Blog Post 3: Overcoming the Hurdles of Oral Peptide Delivery


Overcoming Challenges for Oral Peptide Absorption

Why oral delivery of peptides?

 

 

Peptides consist of amino acids linked together through by amide bonds, like beads on a chain. Because of the chemical variety of amino acids, peptides can be designed to interact with practically any therapeutic target, with high specificity. Despite this, peptide drugs only account for 5% of the global pharmaceutical market. More than 90% of these peptide drugs are given to patients parenterally, often resulting in low patient compliance. Enabling the oral route for peptides would greatly increase patient compliance and vastly lower the manufacturing costs.

What are the absorption limitations for oral peptides?

 

The lack in orally-available peptide drugs can be explained through the interaction of peptides with the absorptive environment. The gastrointestinal tract has evolved to efficiently break down a wide variety of dietary proteins and peptides into absorbable amino acids. Therapeutic peptides possess no more protection against the digestive machinery than dietary proteins do, and thus the fate of most peptide drugs is complete degradation before absorption can take place. Moreover, peptides often contain many hydrogen bond donors and acceptors, which prevents rapid diffusion over the lipidic plasma membrane of enterocytes. The following sections will dive deeper into the specific challenges peptides are faced with during their gastrointestinal transit.

Stomach Challenges:

Low pH and Proteolytic Enzymes

 

Within the acidic milieu of the stomach, oral peptides face their first significant hurdle.
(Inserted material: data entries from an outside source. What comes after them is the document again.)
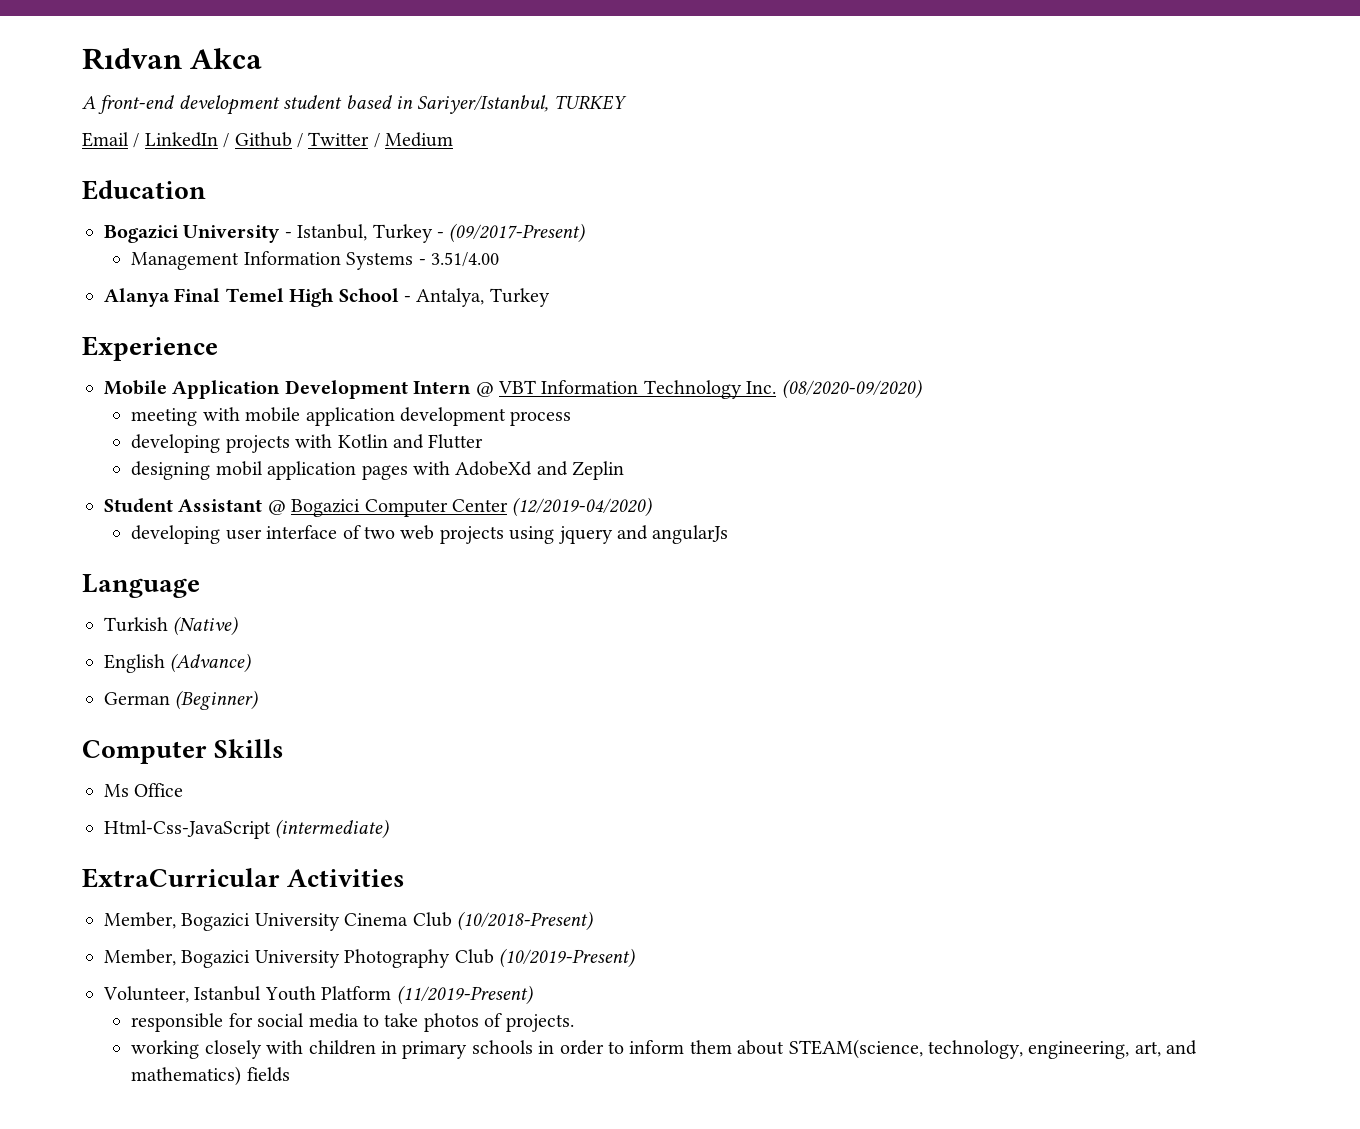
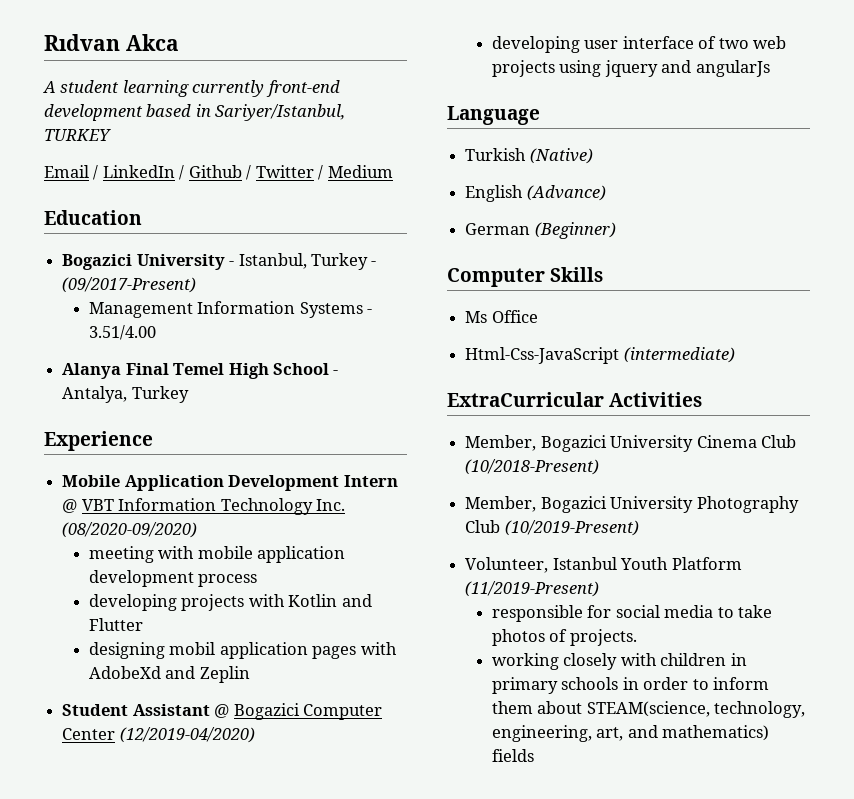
(96, 102) none -> [60,80,265,97] student learning currently
[283,95,343,109] student -> (143, 112) none

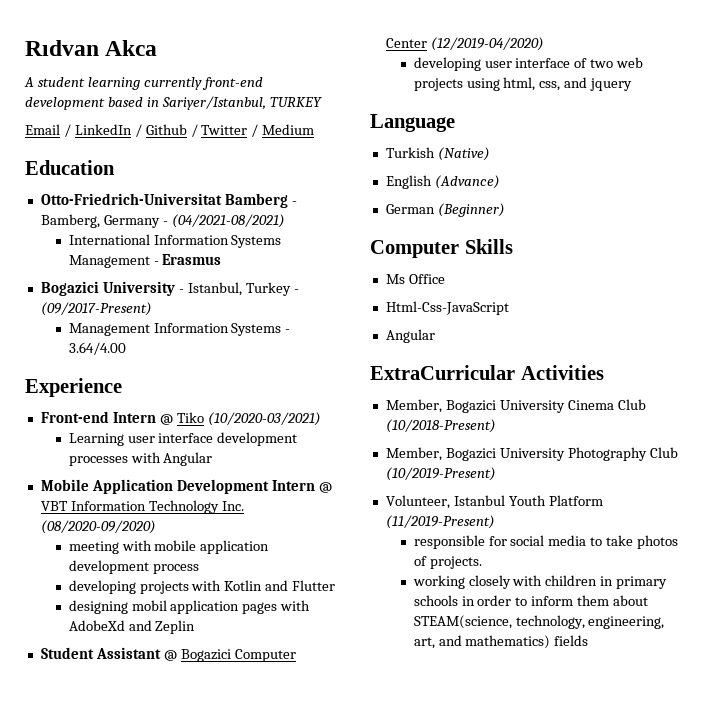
(142, 217) none -> [40,193,297,208] [40,214,285,228] [68,234,282,248] [68,254,222,268] // Otto-Friedrich-Universitat Bamberg - Bamberg, Germany - (04/2021-08/2021) // International Information Systems Management - Erasmus
[88,325,156,340] [62,363,339,379] [62,386,189,403] [44,431,153,451] 3.51/4.00 // Alanya Final Temel High School - Antalya, Turkey // Experience -> [68,342,126,355] [25,378,122,397] [40,411,321,426] [68,432,298,446] [68,452,213,466] 3.64/4.00 // Experience // Front-end Intern @ Tiko (10/2020-03/2021) // Learning user interface development processes with Angular
(602, 68) none -> [503,77,588,91] html, css, and
[661,60,770,77] and angularJs -> (633, 84) none
[623,347,735,363] (intermediate) -> [385,329,435,343] // Angular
The low pH environment (1.5- 3) not only compromises the structural integrity of proteins but also sets the stage for enzymatic degradation. Proteolytic enzymes, notably pepsin, catalyze the hydrolysis of peptide bonds, leading to fragmentation and loss of biological activity. A thick mucous membrane also lines the stomach, to protect the gastric tissue from the harsh acidic  environment. This layer severely limits passive diffusion of large molecules, including peptides and proteins. Overcoming these challenges necessitates innovative formulation strategies capable of safeguarding peptides from acid-induced degradation while preserving their therapeutic integrity.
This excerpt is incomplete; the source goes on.